Rating:  Summary: Zip and humor and insight Review: Finally a smart, entertaining answer to chick lit. This is the book for guys who want, no need a gender-friendly read like Bridget Jones and The Nanny Diaries, something good, fast, funny, and occasionially poignant. Smith writes with zip, humor and insight of a journalist in Manhattan, a lonely guy who is ensnared by love and then by real life. The nitwit who gave Smith's novel one star is missing one key ingredient - wit. He's simply a nit. Never mind going to the neighborhood bar for a beer and a yarn. Order this up, pop the top and enjoy.
Rating:  Summary: Read this now! Review: Move over, Nick Hornby! This biting, incisive novel nails modern dating, and is laugh-out-loud funny to boot (this, by the way, is no small compliment; I don't laugh out loud easily). I've recommended it to a number of friends, and all of them have loved it. You won't go wrong with this one...

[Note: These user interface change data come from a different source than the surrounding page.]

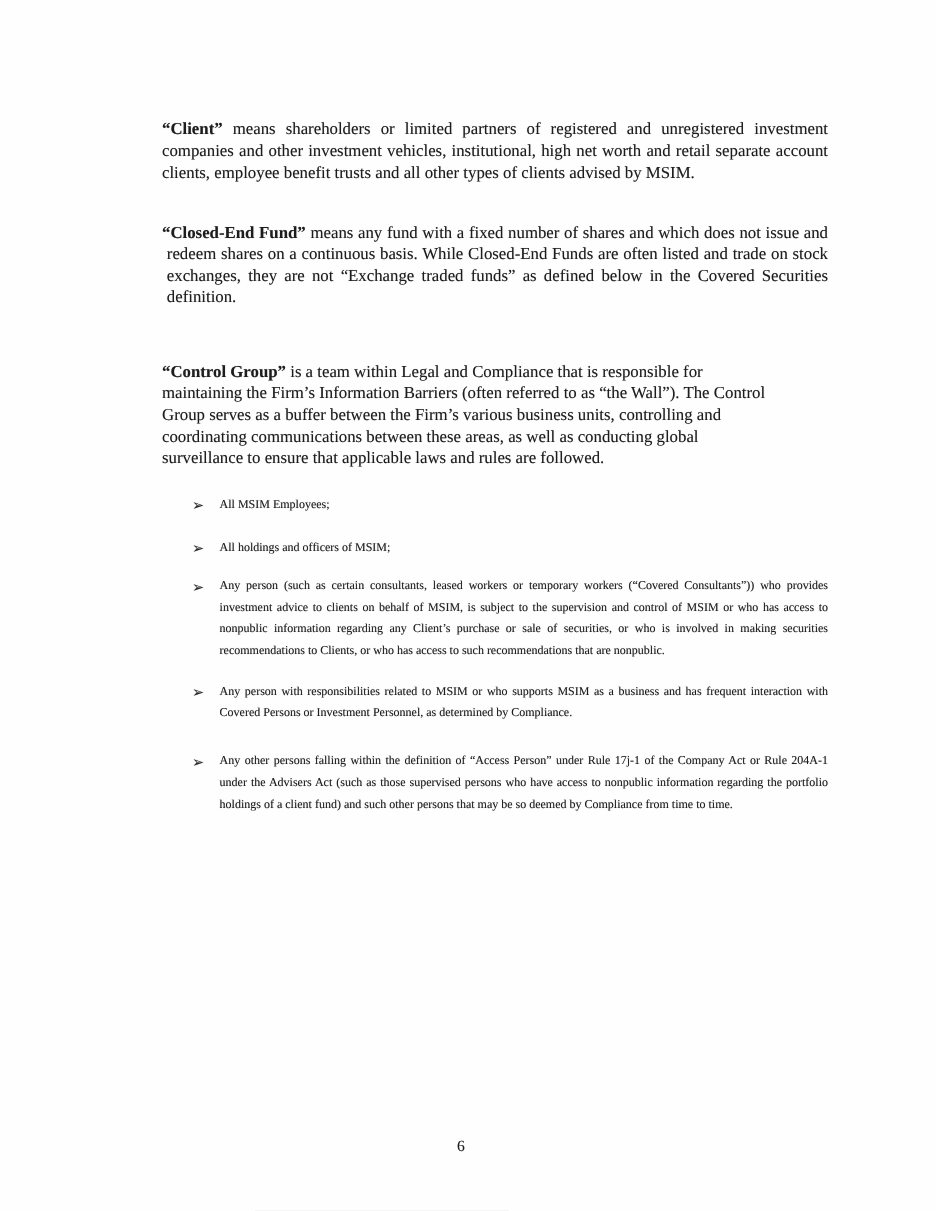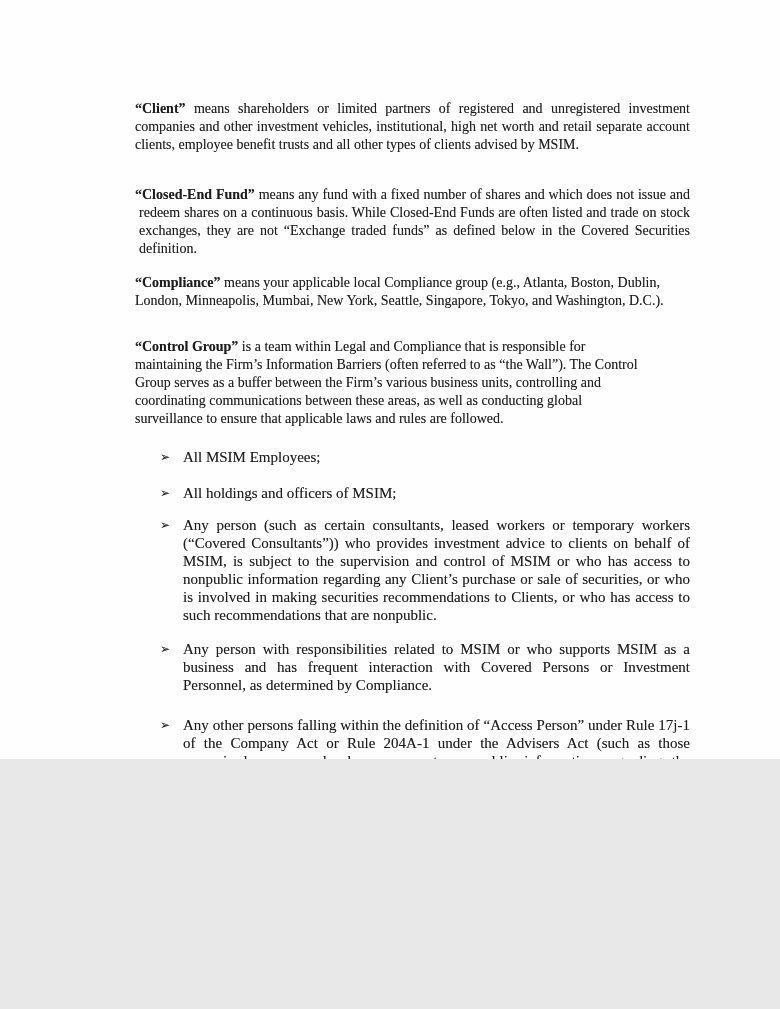--- a/index.html
+++ b/index.html
@@ -1,20 +1,20 @@
 <!DOCTYPE html>
 <html><head>
 <meta charset="utf-8">
 <title>Document</title>
 <style>
   html, body { margin: 0; padding: 0; background: #e8e8e8; }
   .page {
     position: relative;
     width: 780px;
-    height: 759px;
+    height: 1009px;
     background: #fefefe;
     font-family: "Liberation Serif", serif;
     color: #1d1d1d;
     text-shadow: 0 0 0.6px rgba(40,40,40,0.45);
     overflow: hidden;
   }
   .content {
     position: absolute;
     left: 135px;
     top: 100px;
@@ -25,21 +25,21 @@
     font-size: 14px;
     line-height: 18px;
   }
   .justify { text-align: justify; }
   .term { font-weight: bold; }
   .hang { padding-left: 4px; text-indent: -4px; }
   .narrow { width: 515px; }
 
   .p-closed-end   { margin-top: 32px; }
   .p-compliance   { margin-top: 16px; }
-  .p-control      { margin-top: 28px; }
+  .p-control      { margin-top: 44px; }
   .p-consultant   { margin-top: 18px; }
   .p-persons      { margin-top: 10px; }
 
   ul.bullets { list-style: none; margin: 0; padding: 0; }
   li.bullet { display: flex; align-items: flex-start; }
   .b1 { margin-top: 20px; }
   .b2 { margin-top: 18px; }
   .b3 { margin-top: 14px; }
   .b4 { margin-top: 16px; }
   .b5 { margin-top: 22px; }
@@ -47,21 +47,21 @@
     flex: 0 0 23px;
     width: 23px;
     margin-left: 25px;
     font-family: "DejaVu Sans", sans-serif;
     font-size: 12px;
     line-height: 18px;
     color: #2a2a2a;
   }
   .btext {
     flex: 1;
-    font-size: 15px;
+    font-size: 10px;
     line-height: 18px;
   }
   .footer {
     position: absolute;
     top: 947px;
     left: 0;
     width: 768px;
     text-align: center;
     font-size: 13px;
     line-height: 15px;
@@ -70,21 +70,20 @@
 </head>
 <body>
 
 <div class="page">
   <div class="content">
 
     <p class="para justify p-client"><span class="term">“Client”</span><span> means shareholders or limited partners of registered and unregistered investment companies and other investment vehicles, institutional, high net worth and retail separate account clients, employee benefit trusts and all other types of clients advised by MSIM.</span></p>
 
     <p class="para justify hang p-closed-end"><span class="term">“Closed-End Fund”</span><span> means any fund with a fixed number of shares and which does not issue and redeem shares on a continuous basis. While Closed-End Funds are often listed and trade on stock exchanges, they are not “Exchange traded funds” as defined below in the Covered Securities definition.</span></p>
 
-    <p class="para p-compliance"><span class="term">“Compliance”</span><span> means your applicable local Compliance group (e.g., Atlanta, Boston, Dublin, London, Minneapolis, Mumbai, New York, Seattle, Singapore, Tokyo, and Washington, D.C.).</span></p>
 
     <p class="para narrow p-control"><span class="term">“Control Group”</span><span> is a team within Legal and Compliance that is responsible for maintaining the Firm’s Information Barriers (often referred to as “the Wall”). The Control Group serves as a buffer between the Firm’s various business units, controlling and coordinating communications between these areas, as well as conducting global surveillance to ensure that applicable laws and rules are followed.</span></p>
 
 
 
     <ul class="bullets">
       <li class="bullet b1">
         <span class="marker">➢</span>
         <span class="btext">All MSIM Employees;</span>
       </li>

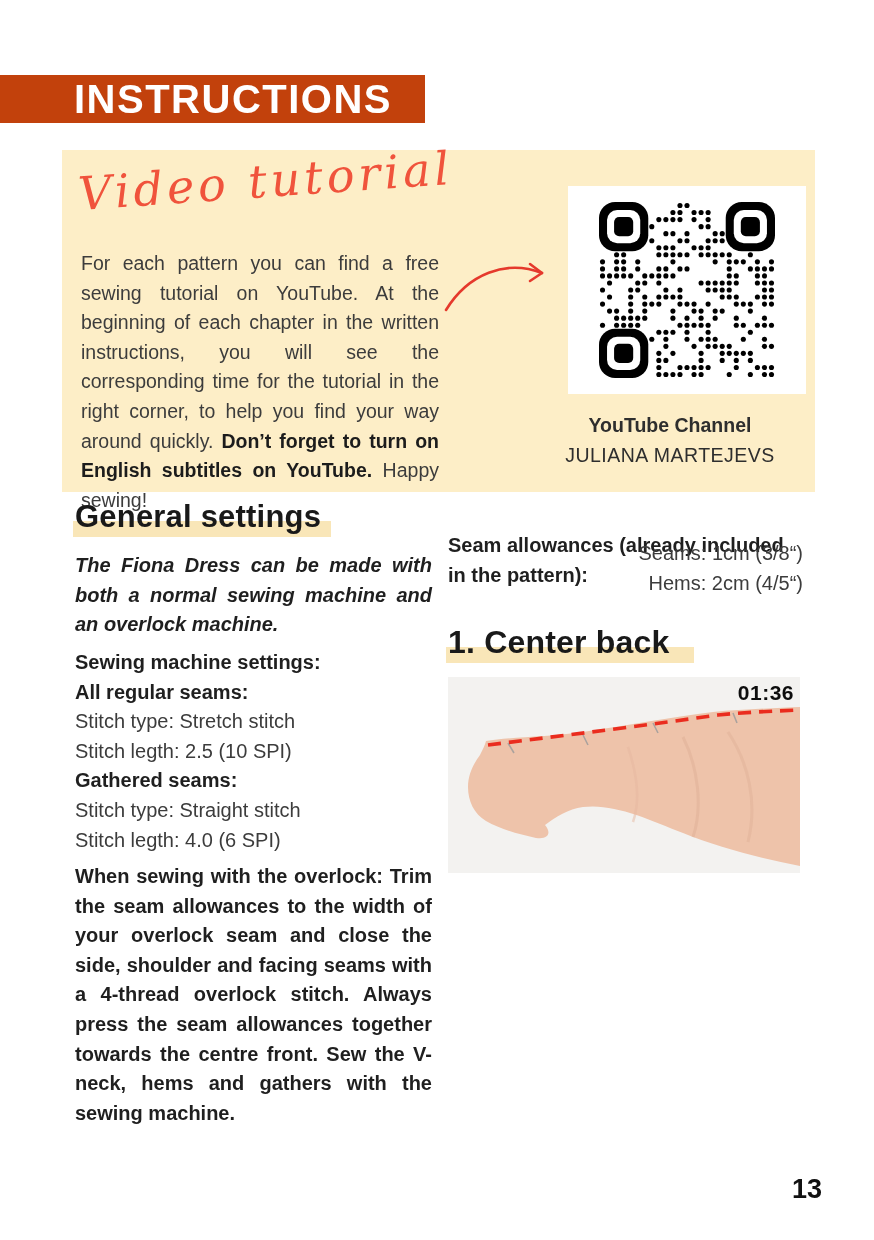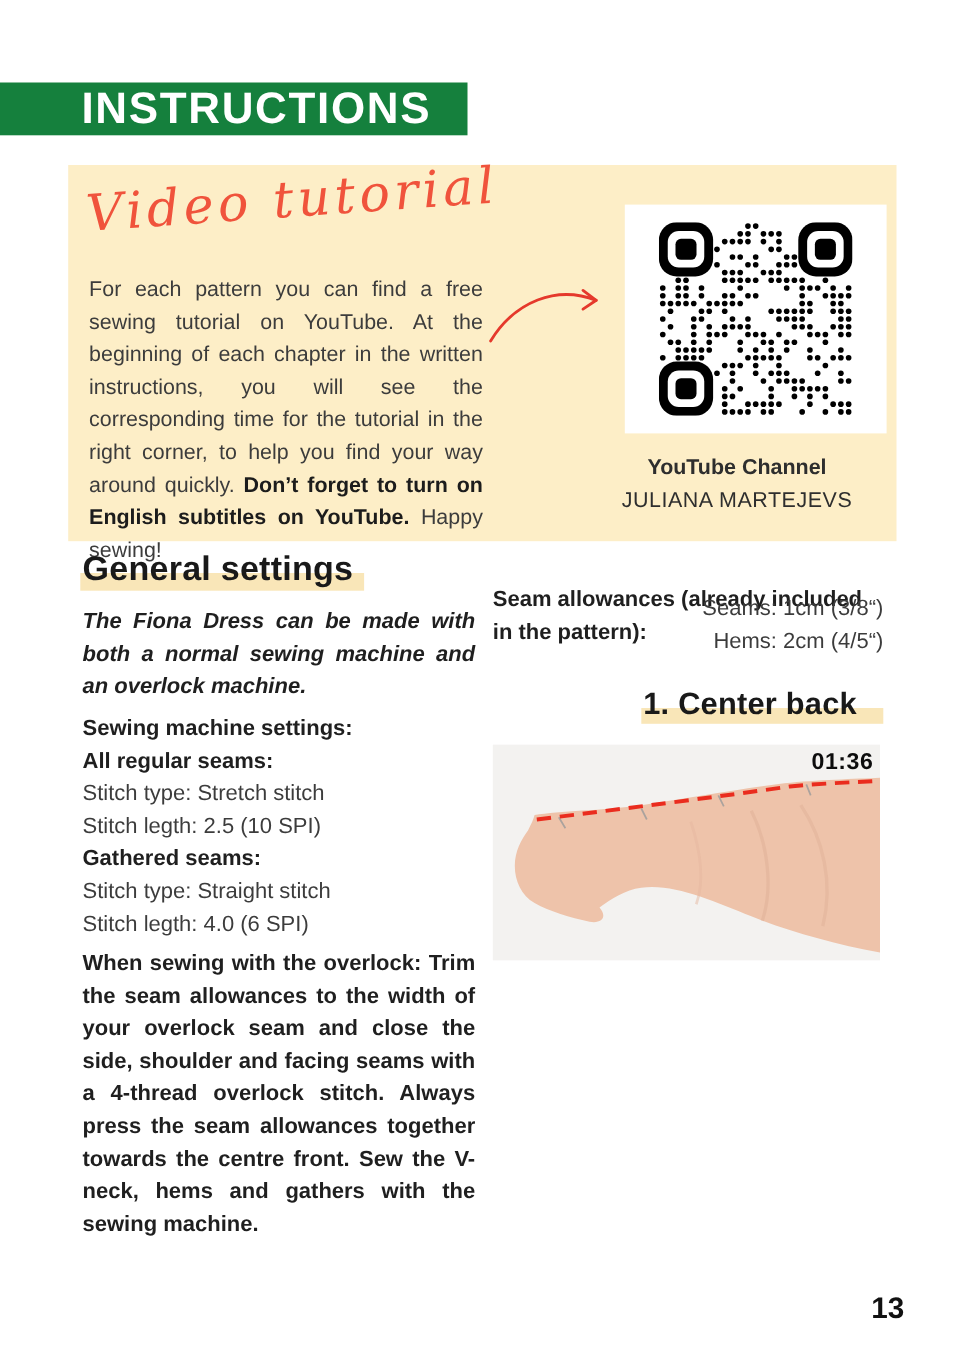--- a/index.html
+++ b/index.html
@@ -8,21 +8,21 @@
     position: relative;
     width: 874px; height: 1240px;
     background: #ffffff;
     font-family: "Liberation Sans", sans-serif;
     overflow: hidden;
   }
 
   
   .header-bar {
     position:absolute; left:0; top:75px; width:425px; height:48px;
-    background:#15803d; display:flex; align-items:center;
+    background:#c2410c; display:flex; align-items:center;
   }
   .header-bar h1 {
     margin:0 0 0 74px; font-size:40px; font-weight:bold; color:#ffffff;
     letter-spacing:1.5px; line-height:1; white-space:nowrap;
   }
 
   
   .video-box {
     position:absolute; left:62px; top:150px; width:753px; height:342px;
     background:#fdeec7;
@@ -356,21 +356,21 @@
 
   <p class="abs col-left body-text bold justify" style="top:862px;">When sewing with the overlock: Trim the seam allowances to the width of your overlock seam and close the side, shoulder and facing seams with a 4-thread overlock stitch. Always press the seam allowances together towards the centre front. Sew the V-neck, hems  and gathers with the sewing machine.</p>
 
   <p class="abs col-right body-text bold" style="top:530px; line-height:30px;">Seam allowances (already included in the pattern):</p>
 
   <div class="abs col-right body-text" style="top:539px;text-align:right;">
     <div>Seams: 1cm (3/8“)</div>
     <div>Hems: 2cm  (4/5“)</div>
   </div>
 
-  <h2 class="abs col-right section" style="top:624px; font-size:28px;text-align:right;"><span class="hl" style="padding-right:24px;">1. Center back</span></h2>
+  <h2 class="abs col-right section" style="top:624px; font-size:32px;"><span class="hl" style="padding-right:24px;">1. Center back</span></h2>
 
   <div class="photo">
     <svg width="352" height="196" viewBox="0 0 352 196">
       <rect x="0" y="0" width="352" height="196" fill="#f3f2f0"></rect>
       <path d="M38,64 C60,60 100,60 135,55 C180,48 225,40 265,35 C295,32 330,31 352,30
            L352,189 C310,181 270,170 235,156 C200,142 165,126 135,130
            C120,132 108,140 97,148 C104,156 100,163 88,161
            C70,157 52,152 38,144 C26,137 20,124 20,110
            C20,97 26,86 32,78 C35,72 37,68 38,64 Z" fill="#eec3aa"></path>
       <path d="M235,60 C250,90 255,130 245,160" fill="none" stroke="#e0b198" stroke-width="3" opacity="0.55"></path>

Rating:  Summary: Chick Lit by a rooster? Thanks but no thanks.....pass Review: Chick Lit done right is a howl. Chick Lit done poorly is a drag. Chick Lit done by a man is jarring. This is the debut novel by the People book and music Editor. Well, I have never thought People was strong in the magazine department, so maybe that explains this confused book.Basically, it covers the life of one Tom Farrell for about a half a year. He is single, in his early thirties and - gee, writes for a magazine - only, this time it's a New York Tabloid. Any comparison between Tom and the writers is...hum, names have been changed to protect the innocent??? He has a long string of ex-girl friends, and is a "love them and leave" them kind of guy, until Julia comes in his life. Instant attraction, but we never get a "real" sense of Julia other than she is involved with another guy, which our hero(??) thinks is a jerk. Tom daydreams and moons for Julia, but it does not stop him going out and chasing other women - lot of other women - so, we really see this guy is the jerk in Julia's life. It was very hard to sympathize with Tom, especially when he is being the date from hell - trying to get his date drunk so she will go to bed with him. There are genuinely funny moments, but in the end, you wonder just who this book is really for and if you really care.